● **RECORDS PROVIDED**
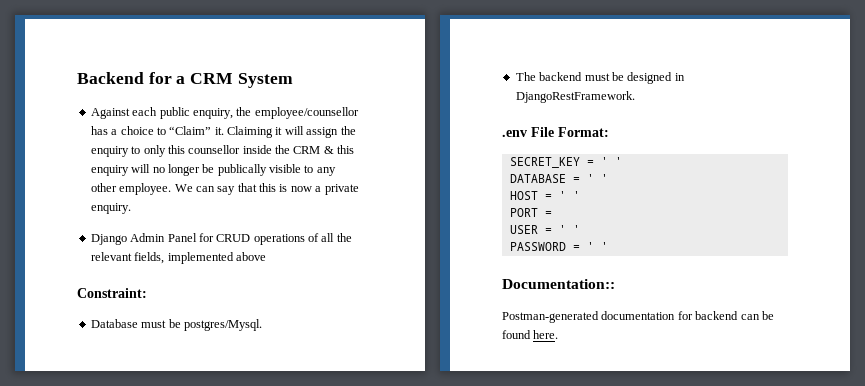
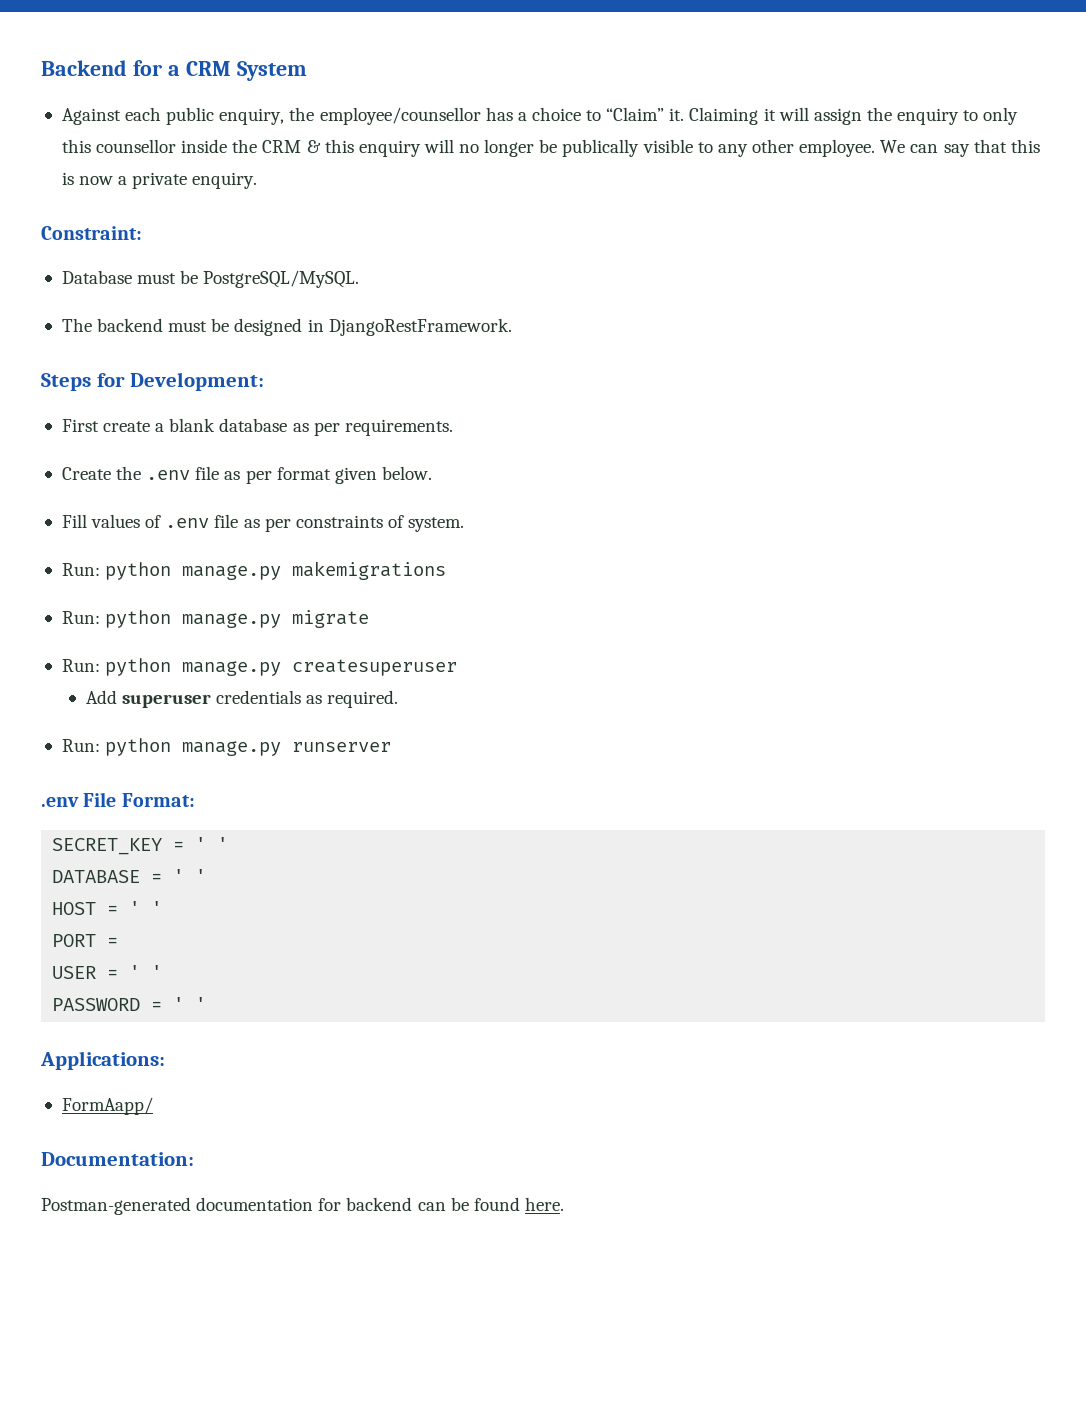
- Django Admin Panel for CRUD operations of all the relevant fields, implemented above
- Database must be postgres/Mysql.
+ Database must be PostgreSQL/MySQL.
+ Steps for Development:
+ First create a blank database as per requirements.
+ Create the .env file as per format given below.
+ Fill values of .env file as per constraints of system.
+ Run: python manage.py makemigrations
+ Run: python manage.py migrate
+ Run: python manage.py createsuperuser
+ Add superuser credentials as required.
+ Run: python manage.py runserver
- Documentation::
+ Applications:
+ FormAapp/
+ Documentation:

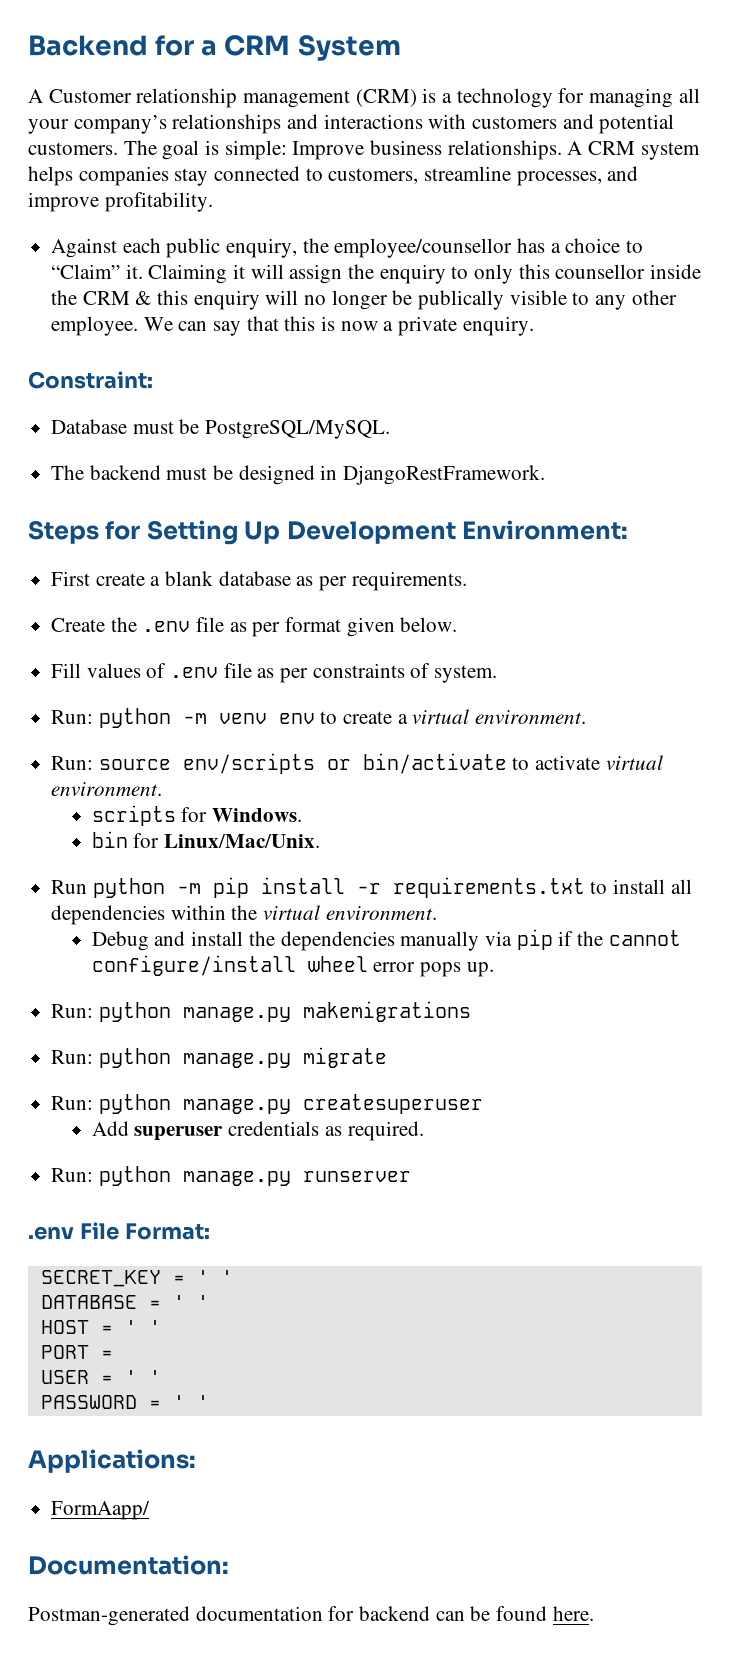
+ A Customer relationship management (CRM) is a technology for managing all your company’s relationships and interactions with customers and potential customers. The goal is simple: Improve business relationships. A CRM system helps companies stay connected to customers, streamline processes, and improve profitability.
- Steps for Development:
+ Steps for Setting Up Development Environment:
+ Run: python -m venv env to create a virtual environment.
+ Run: source env/scripts or bin/activate to activate virtual environment.
+ scripts for Windows.
+ bin for Linux/Mac/Unix.
+ Run python -m pip install -r requirements.txt to install all dependencies within the virtual environment.
+ Debug and install the dependencies manually via pip if the cannot configure/install wheel error pops up.

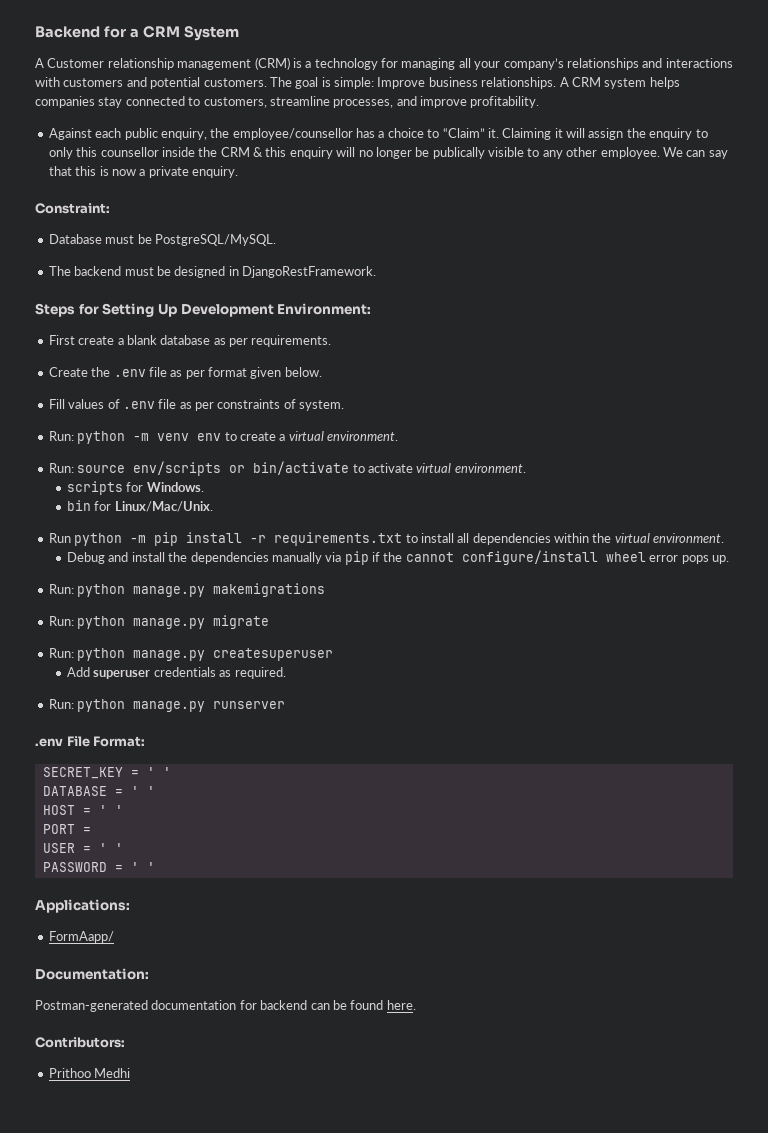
+ Contributors:
+ Prithoo Medhi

● **WHAT YOU ARE ASKED TO DO**
Everything from the line containing "python manage.py runserver" through the final line of the material must be set down exactly, except the pictures.

● **OUTPUT OF THE EXERCISE**
+ Run: python manage.py runserver
- Documentation::
+ Applications:
+ FormAapp/
+ Documentation:

+ A Customer relationship management (CRM) is a technology for managing all your company’s relationships and interactions with customers and potential customers. The goal is simple: Improve business relationships. A CRM system helps companies stay connected to customers, streamline processes, and improve profitability.
- Steps for Development:
+ Steps for Setting Up Development Environment:
+ Run: python -m venv env to create a virtual environment.
+ Run: source env/scripts or bin/activate to activate virtual environment.
+ scripts for Windows.
+ bin for Linux/Mac/Unix.
+ Run python -m pip install -r requirements.txt to install all dependencies within the virtual environment.
+ Debug and install the dependencies manually via pip if the cannot configure/install wheel error pops up.

+ Contributors:
+ Prithoo Medhi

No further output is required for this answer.